What you are asked to do
Reproduce the records that follow without alteration, apart from removing the pictures.
** Opening Exercise materials block **
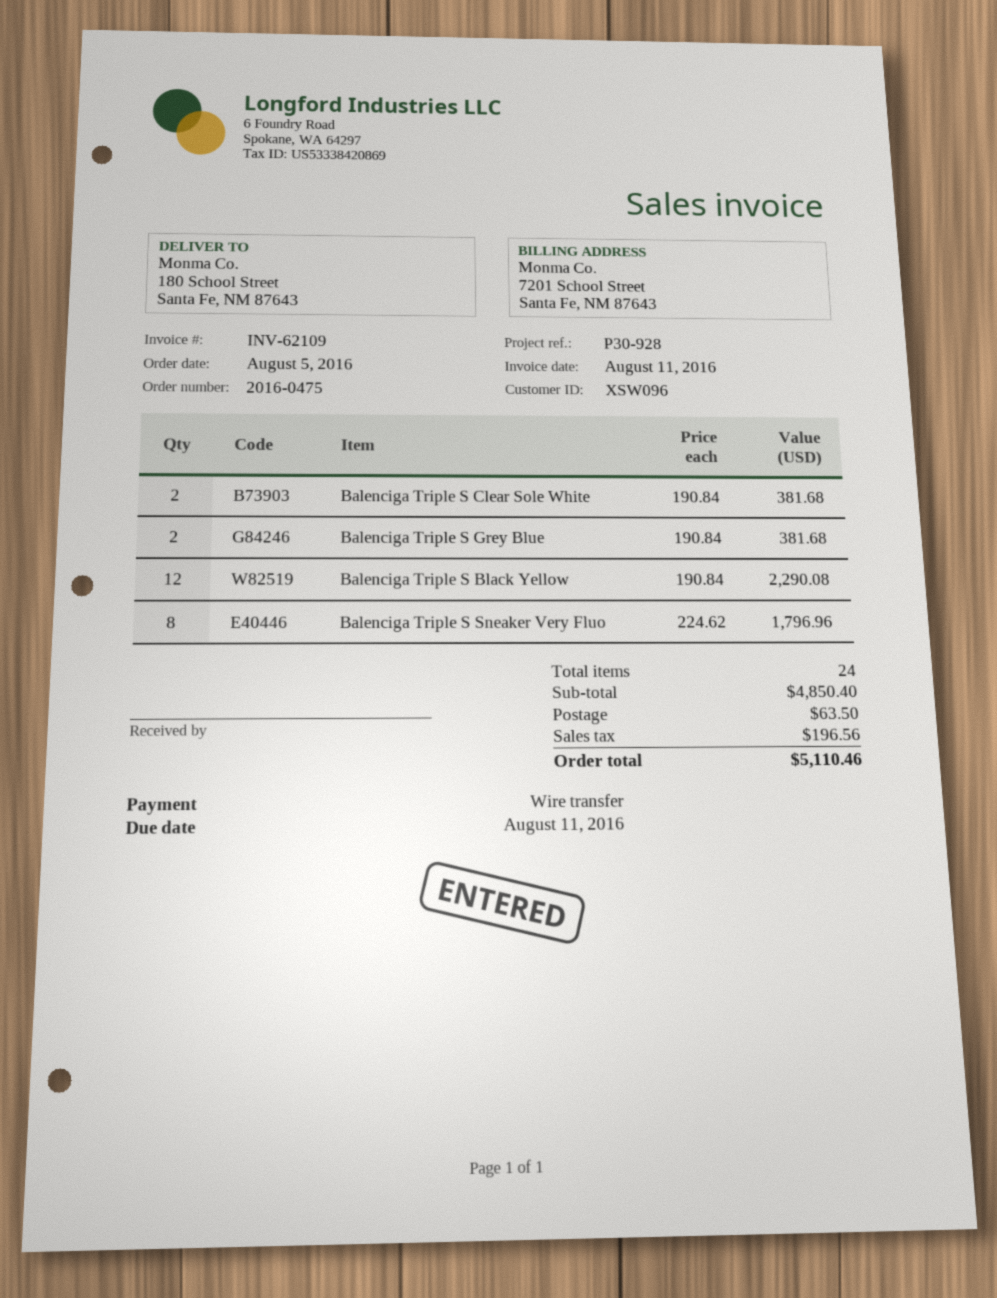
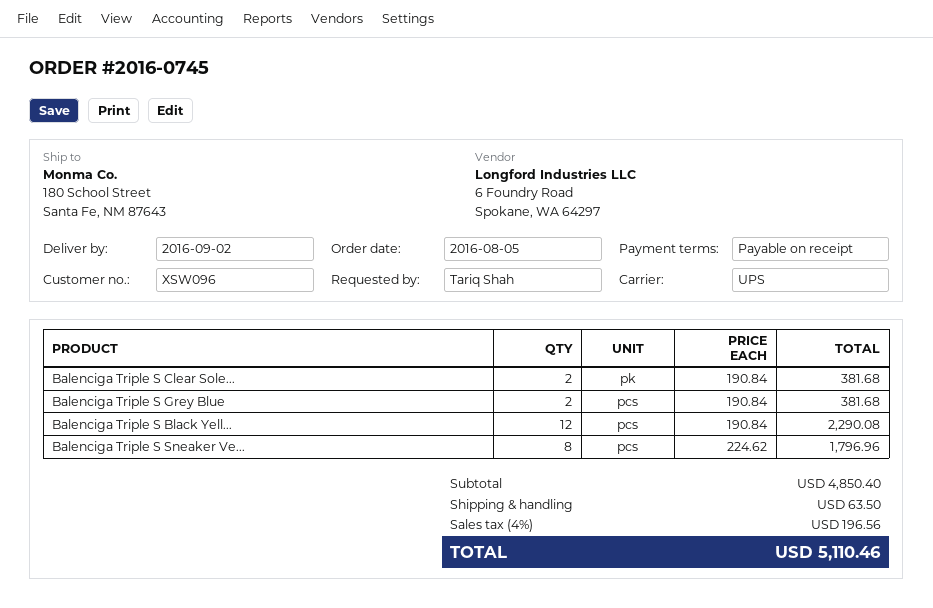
order number: 2016-0475 -> 2016-0745

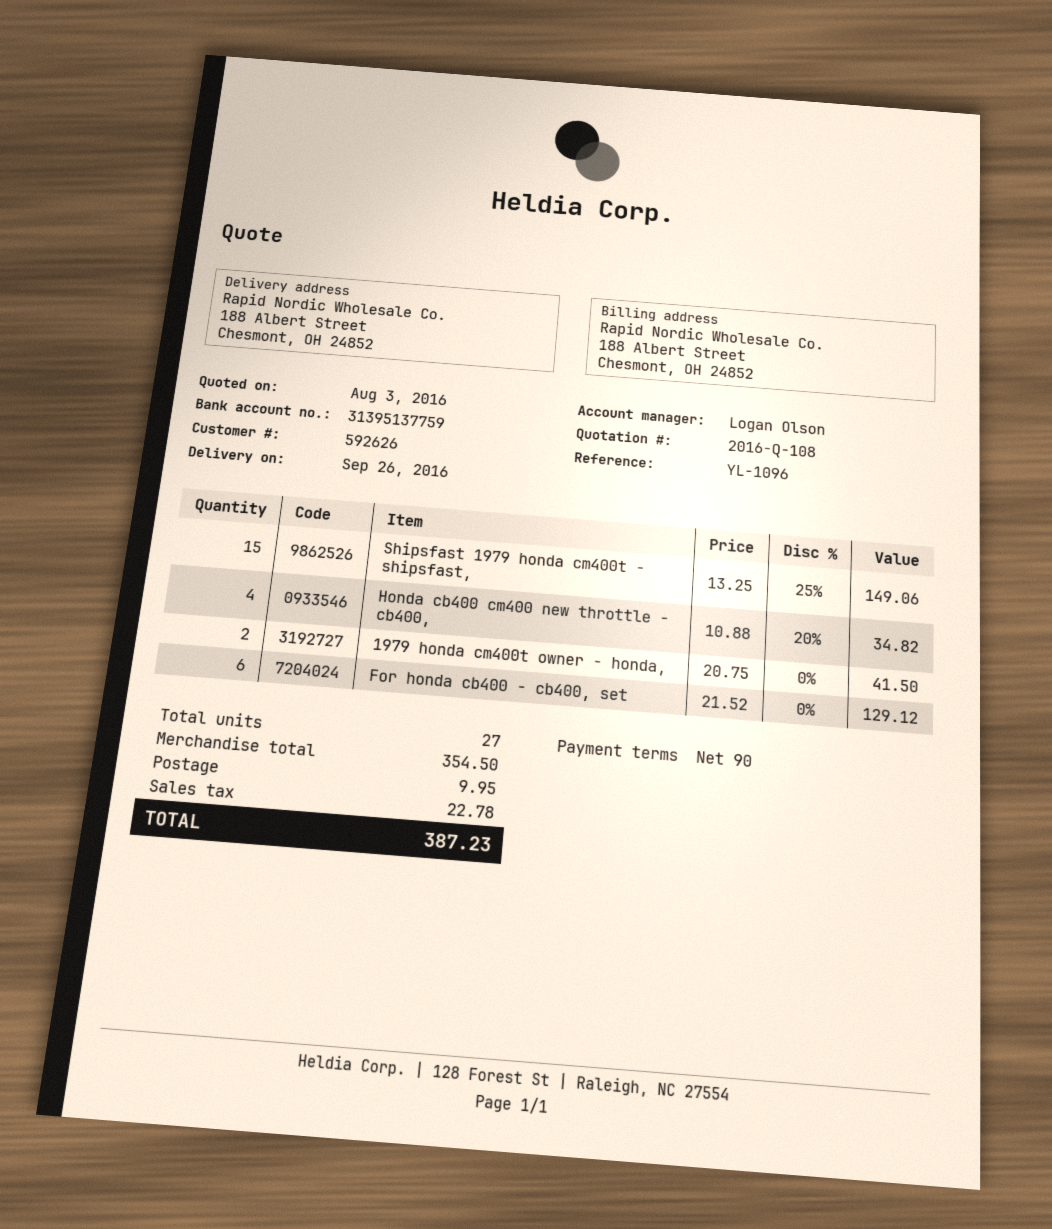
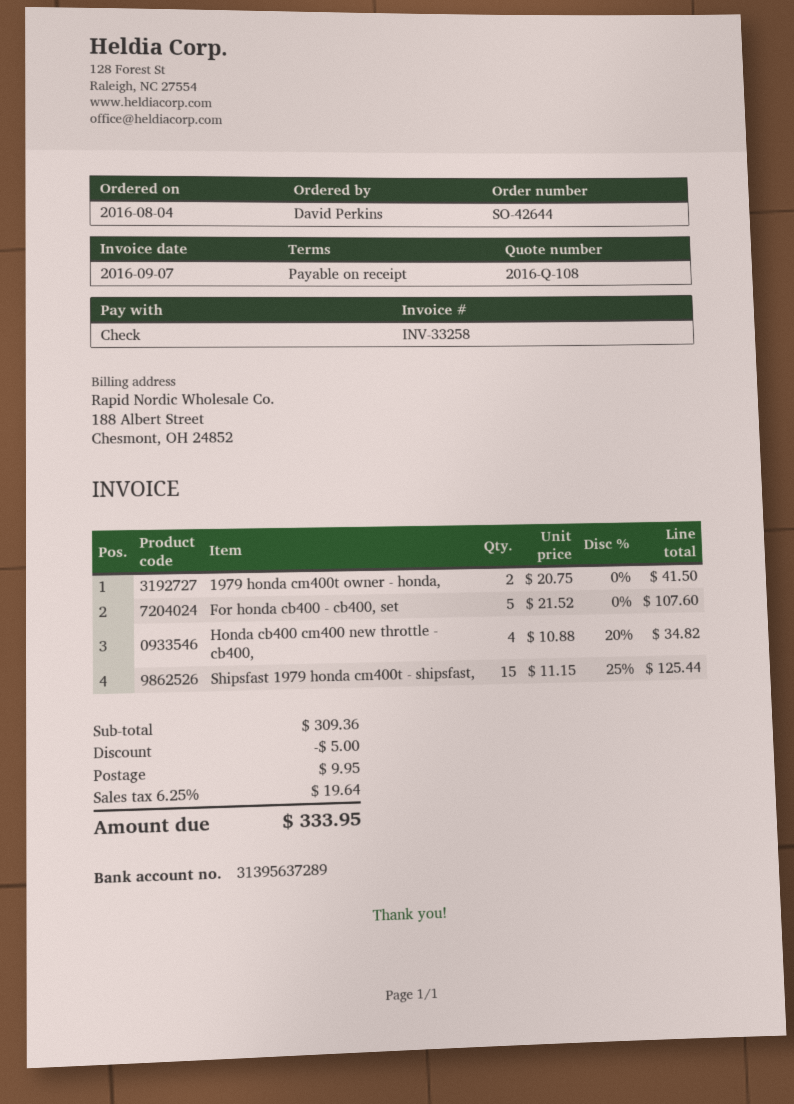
payment terms: 90 days -> on receipt
bank account: 31395137759 -> 31395637289
Shipsfast 1979 honda cm400t - shipsfast,: 15 x 13.25 - 25% = 149.06 -> 15 x 11.15 - 25% = 125.44
For honda cb400 - cb400, set: 6 x 21.52 = 129.12 -> 5 x 21.52 = 107.60
subtotal: 354.50 -> 309.36
discount: none -> 5.00
tax: 22.78 -> 19.64
total: 387.23 -> 333.95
** Closing Exercise materials block **
Task answer
order number: 2016-0475 -> 2016-0745

payment terms: 90 days -> on receipt
bank account: 31395137759 -> 31395637289
Shipsfast 1979 honda cm400t - shipsfast,: 15 x 13.25 - 25% = 149.06 -> 15 x 11.15 - 25% = 125.44
For honda cb400 - cb400, set: 6 x 21.52 = 129.12 -> 5 x 21.52 = 107.60
subtotal: 354.50 -> 309.36
discount: none -> 5.00
tax: 22.78 -> 19.64
total: 387.23 -> 333.95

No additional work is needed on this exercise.